Hennig recognized that finding direct ancestors in the fossil record would be hard, and demonstrating that the fossil was a direct ancestor rather than a close relative of that ancestor would be even harder. So instead, his method focused on estimating the pattern of shared common ancestry. In order to make that estimation, cladistics looks at the distribution of derived characters [evolutionary specializations]. Here is how it works. Below is a grouping of some modern animals:

Each set contains multiple taxa. Each set is characterized by derived characters not seen in the taxa outside that set. For example, the lizard shares with all the others the presence of a five-fingered hand and claws. The platypus and all the others except the lizard shares fur and milk. Since lizards (and alligators and frogs and fish and many other animals not shown here) do not have fur and milk, it is most likely explained by having evolved in the common ancestor of platypus, zebra, bear, tiger, and lion AFTER that ancestor had diverged from the common ancestor of lizard, platypus, zebra, bear, tiger, and lion. In other words, platypus, zebra, bear, tiger, and lion most likely had a more recent common ancestor with each other than any did with lizards.

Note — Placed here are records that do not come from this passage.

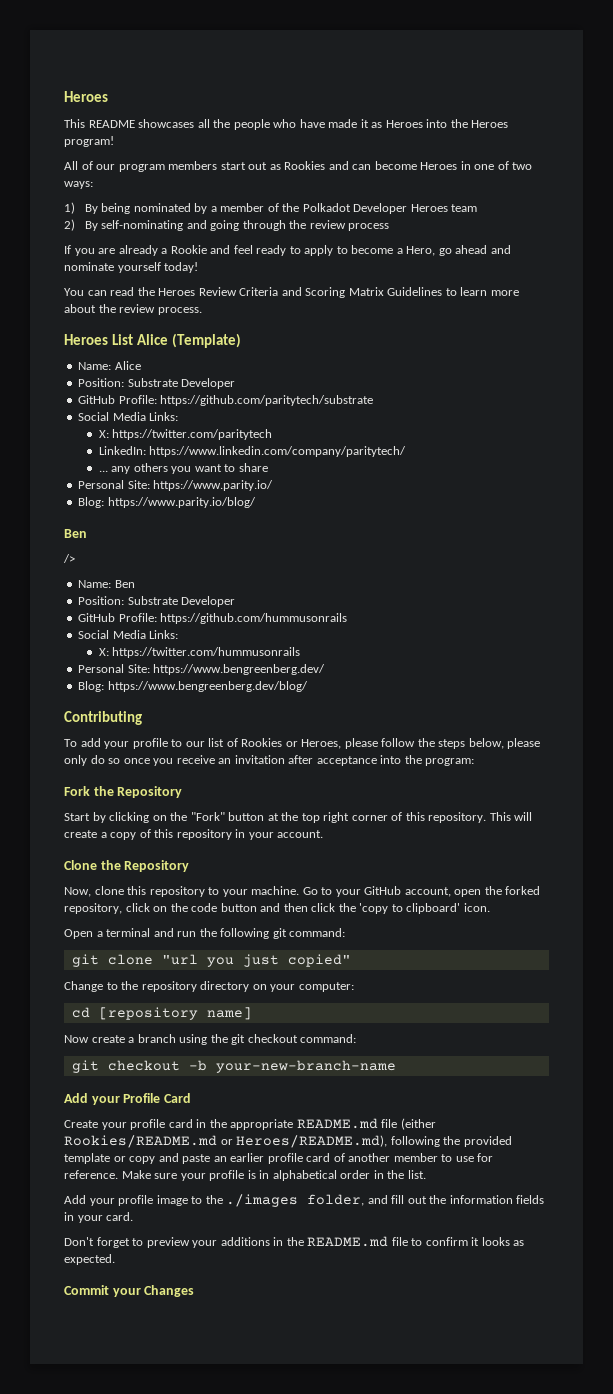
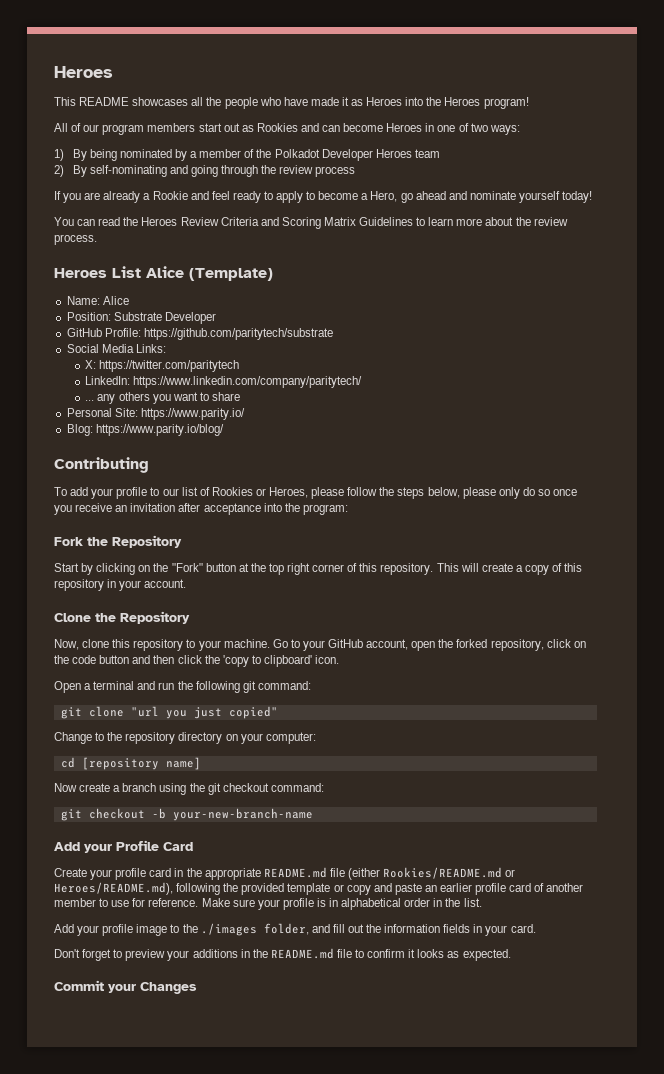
  Blog: https://www.parity.io/blog/
- Ben
- />
- Name: Ben
- Position: Substrate Developer
- GitHub Profile: https://github.com/hummusonrails
- Social Media Links:
- X: https://twitter.com/hummusonrails
- Personal Site: https://www.bengreenberg.dev/
- Blog: https://www.bengreenberg.dev/blog/

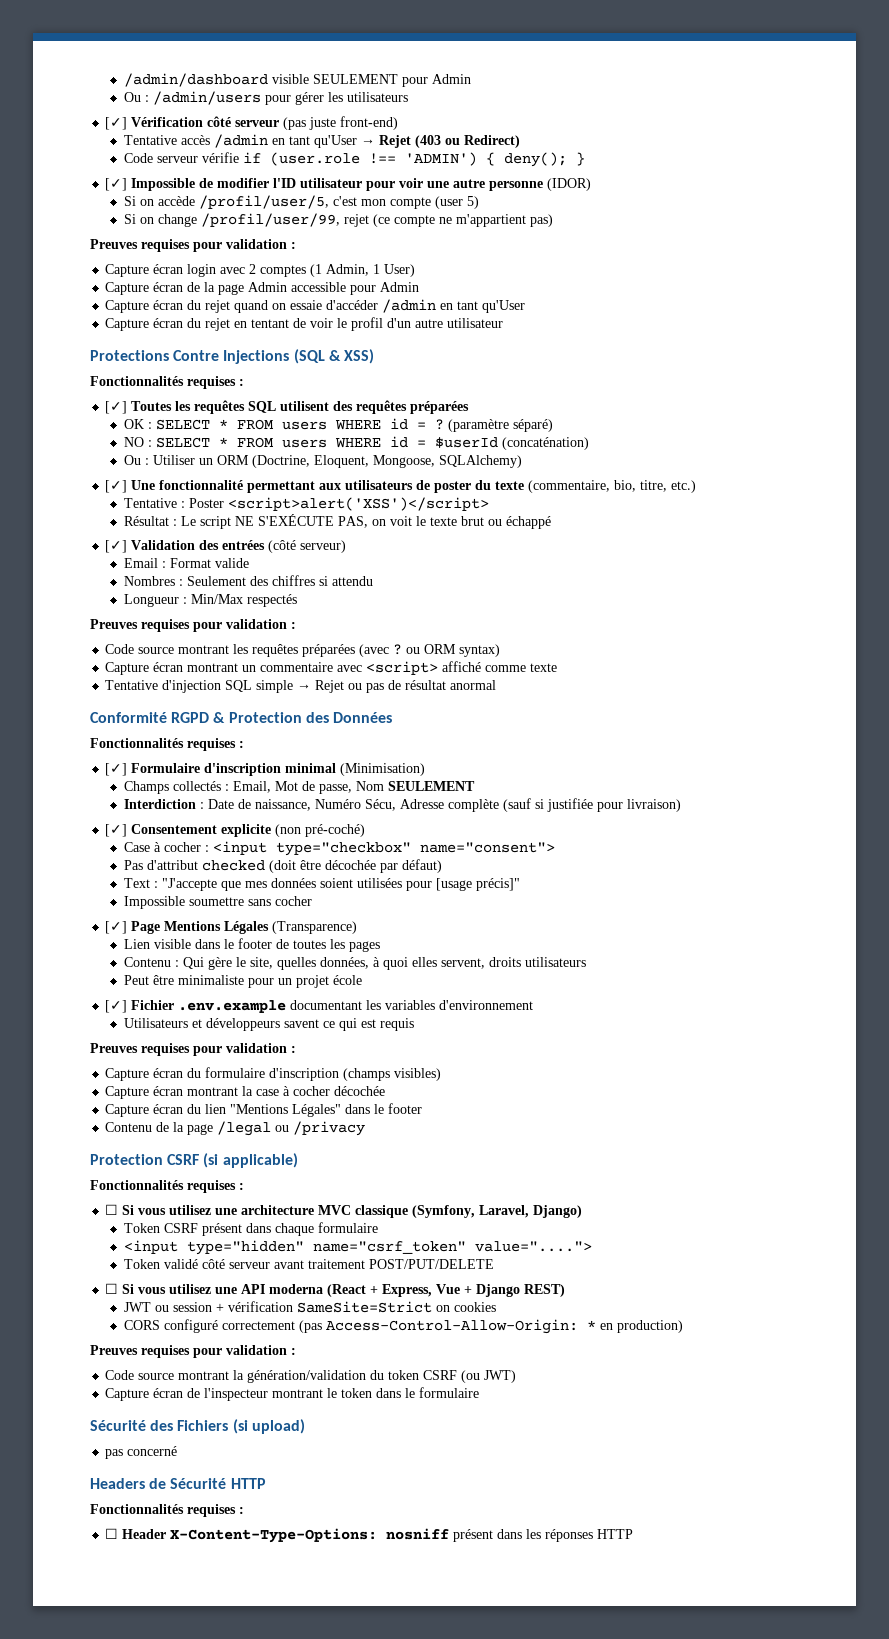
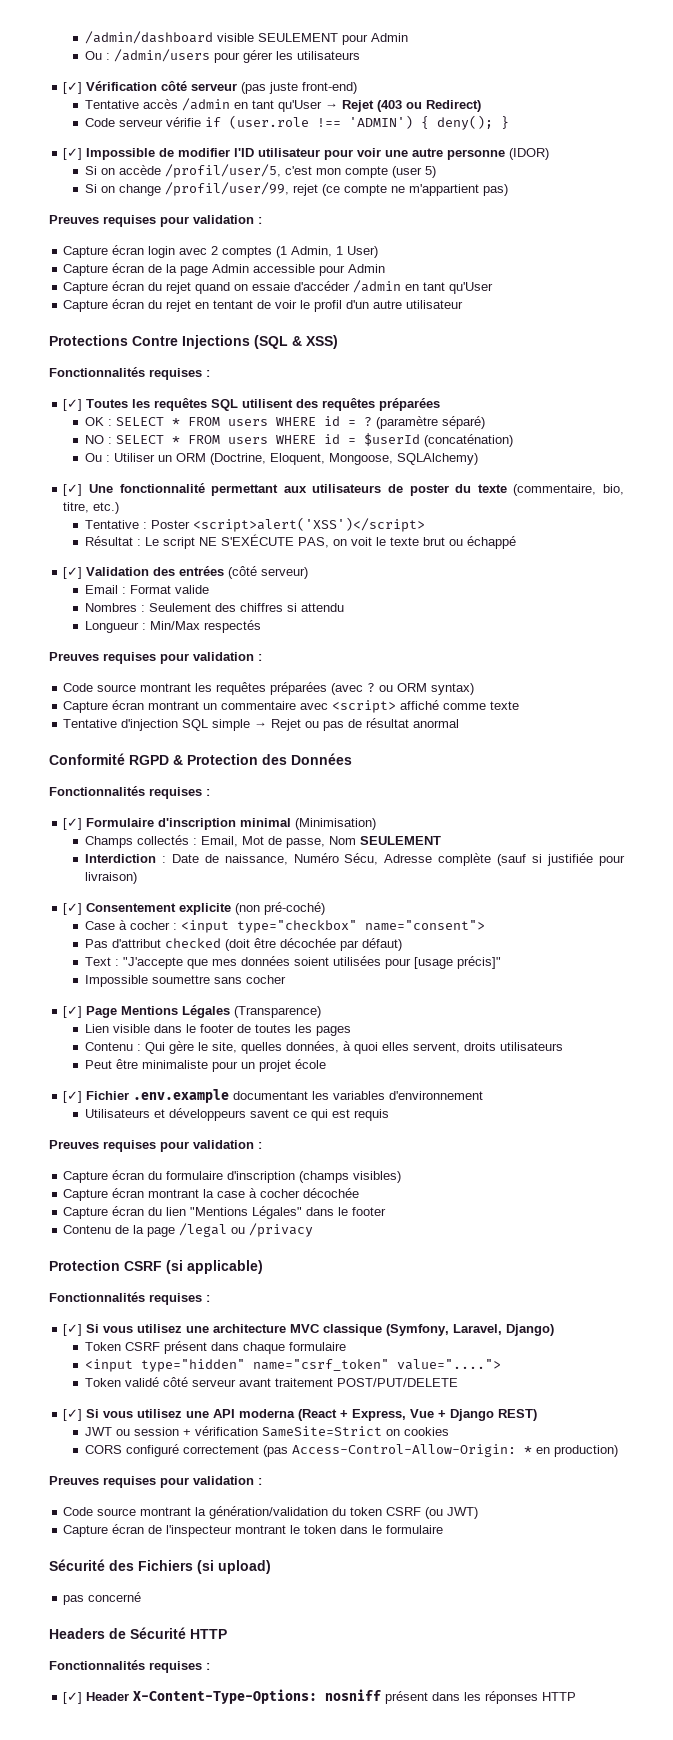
- ☐ Si vous utilisez une architecture MVC classique (Symfony, Laravel, Django)
+ [✓] Si vous utilisez une architecture MVC classique (Symfony, Laravel, Django)
- ☐ Si vous utilisez une API moderna (React + Express, Vue + Django REST)
+ [✓] Si vous utilisez une API moderna (React + Express, Vue + Django REST)
- ☐ Header X-Content-Type-Options: nosniff présent dans les réponses HTTP
+ [✓] Header X-Content-Type-Options: nosniff présent dans les réponses HTTP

It is generally easier to show this pattern using a simplified stick figure called a cladogram than the set diagram. Below is the cladogram showing the same information as the sets above:

The little red "tick marks" show that the derived character state appears at that point of the cladogram, and is passed on upwards. To show what that means, see the following:

So the common ancestor of zebra, bear, tiger, and lion evolved a placenta and live birth, and passed it on to its descendants. And the common ancestor of bear, tiger, and lion (but NOT zebra) had its molars evolve into carnassials (shearing teeth), and passed that trait on.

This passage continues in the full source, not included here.